[Detected change data]
---+---
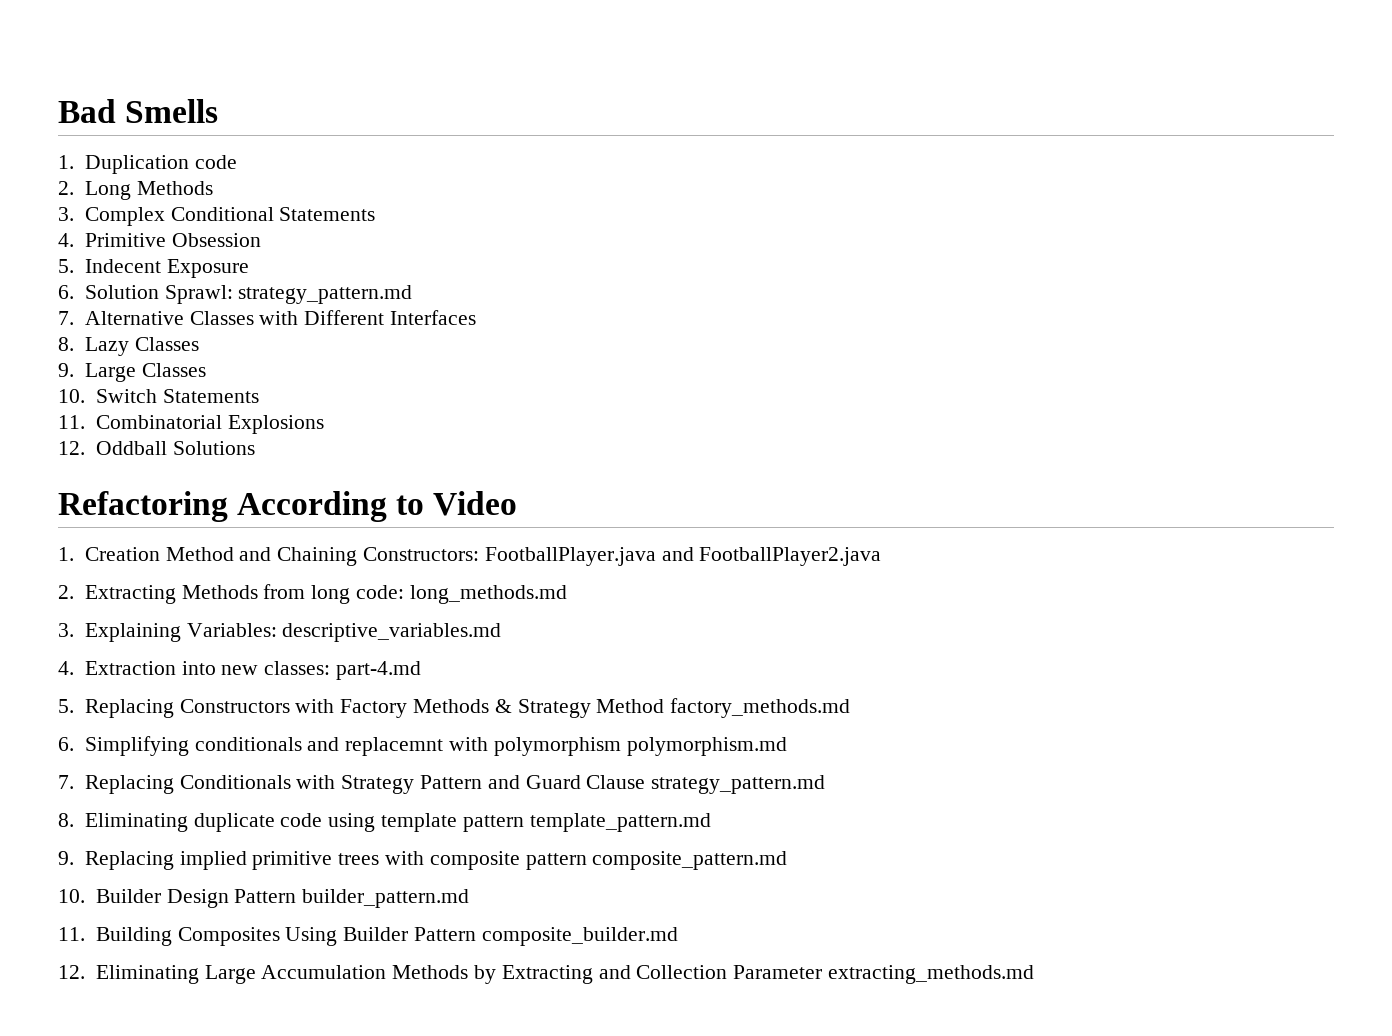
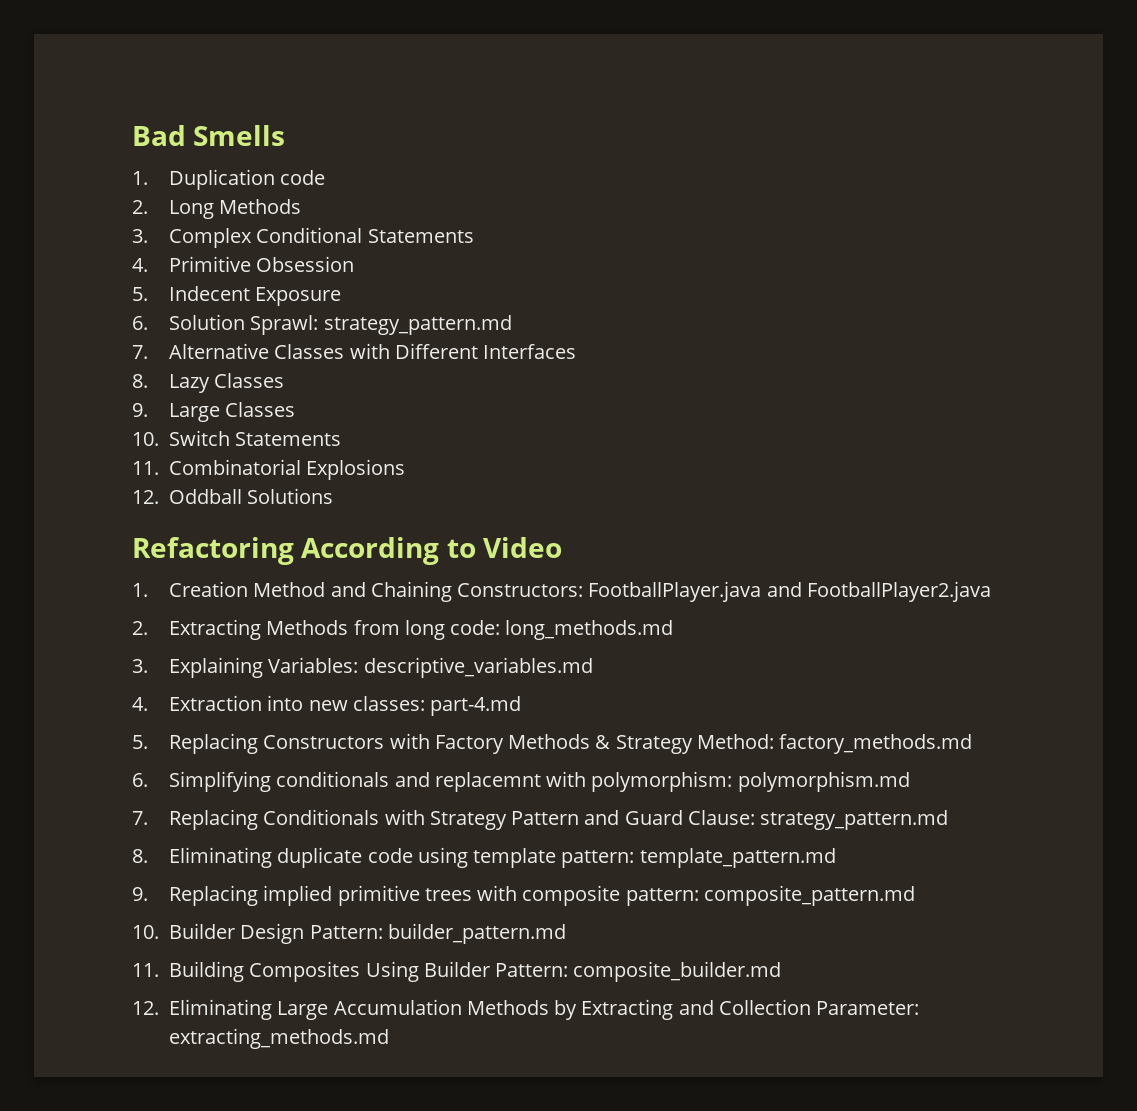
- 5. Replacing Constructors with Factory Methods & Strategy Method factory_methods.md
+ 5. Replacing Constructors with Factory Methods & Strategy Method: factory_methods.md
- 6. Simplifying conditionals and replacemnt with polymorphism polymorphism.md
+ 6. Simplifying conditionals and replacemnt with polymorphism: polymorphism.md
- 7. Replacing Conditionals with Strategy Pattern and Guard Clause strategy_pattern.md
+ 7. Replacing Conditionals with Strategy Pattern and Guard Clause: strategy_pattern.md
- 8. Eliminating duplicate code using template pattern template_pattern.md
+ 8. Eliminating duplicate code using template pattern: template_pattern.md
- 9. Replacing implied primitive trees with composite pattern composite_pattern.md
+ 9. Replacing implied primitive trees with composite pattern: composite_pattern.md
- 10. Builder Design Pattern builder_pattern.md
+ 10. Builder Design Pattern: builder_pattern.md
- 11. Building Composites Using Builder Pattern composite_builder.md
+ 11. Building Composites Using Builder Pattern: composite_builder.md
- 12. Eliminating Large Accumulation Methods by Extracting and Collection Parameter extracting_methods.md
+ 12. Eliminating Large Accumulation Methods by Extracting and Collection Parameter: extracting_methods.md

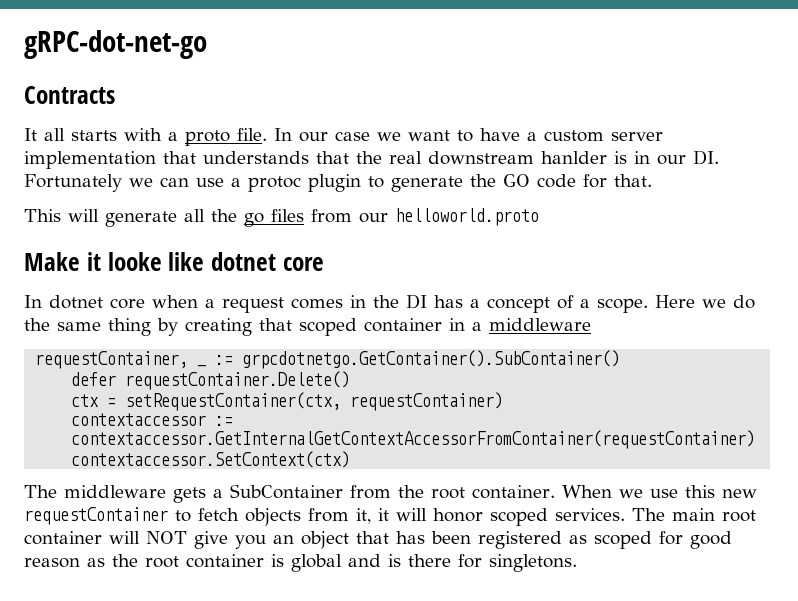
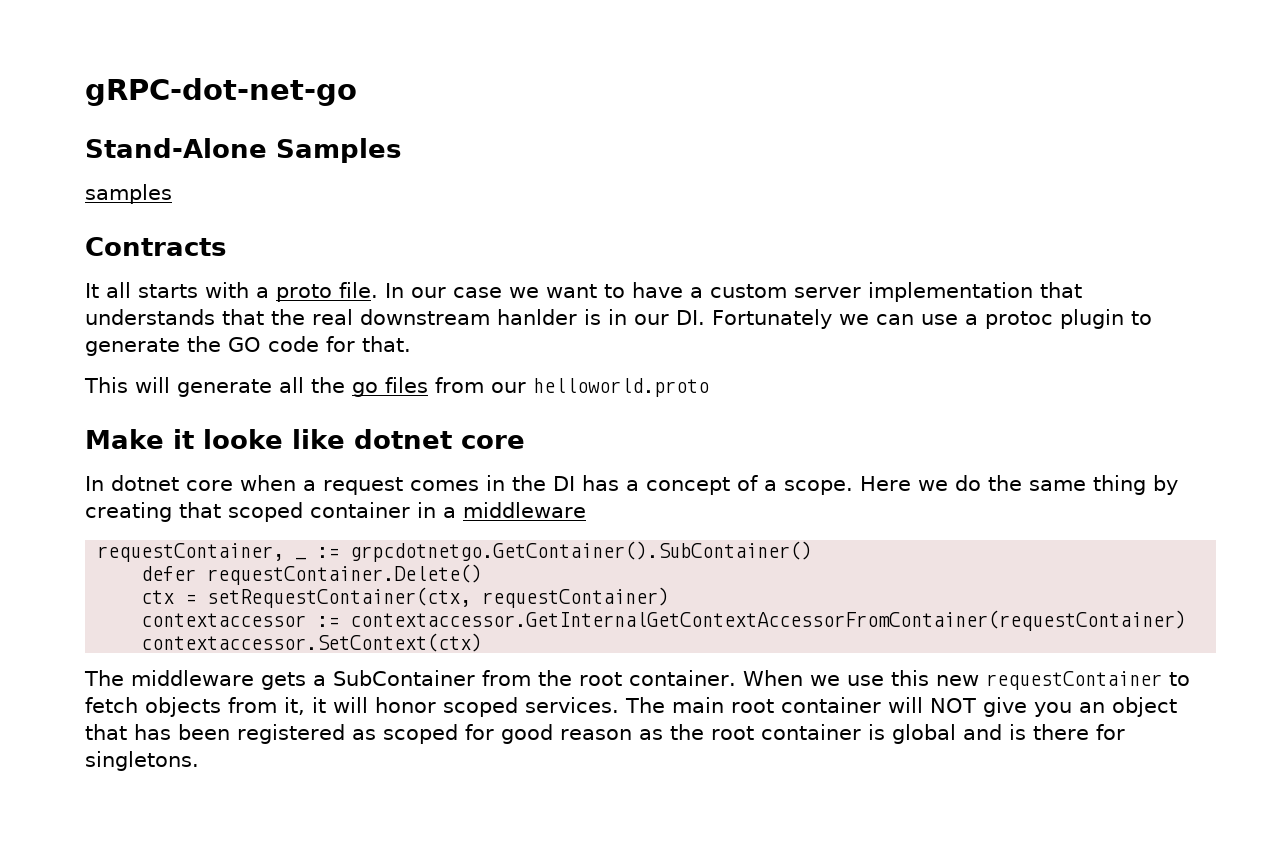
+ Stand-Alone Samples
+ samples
---+---
-- REQUIRED WORK --
Retype, word for word, the lines from the one with "- 6. Simplifying" through the last line of the entries above, and only those lines. Leave pictures out.

-- ANSWER BELOW --
- 6. Simplifying conditionals and replacemnt with polymorphism polymorphism.md
+ 6. Simplifying conditionals and replacemnt with polymorphism: polymorphism.md
- 7. Replacing Conditionals with Strategy Pattern and Guard Clause strategy_pattern.md
+ 7. Replacing Conditionals with Strategy Pattern and Guard Clause: strategy_pattern.md
- 8. Eliminating duplicate code using template pattern template_pattern.md
+ 8. Eliminating duplicate code using template pattern: template_pattern.md
- 9. Replacing implied primitive trees with composite pattern composite_pattern.md
+ 9. Replacing implied primitive trees with composite pattern: composite_pattern.md
- 10. Builder Design Pattern builder_pattern.md
+ 10. Builder Design Pattern: builder_pattern.md
- 11. Building Composites Using Builder Pattern composite_builder.md
+ 11. Building Composites Using Builder Pattern: composite_builder.md
- 12. Eliminating Large Accumulation Methods by Extracting and Collection Parameter extracting_methods.md
+ 12. Eliminating Large Accumulation Methods by Extracting and Collection Parameter: extracting_methods.md

+ Stand-Alone Samples
+ samples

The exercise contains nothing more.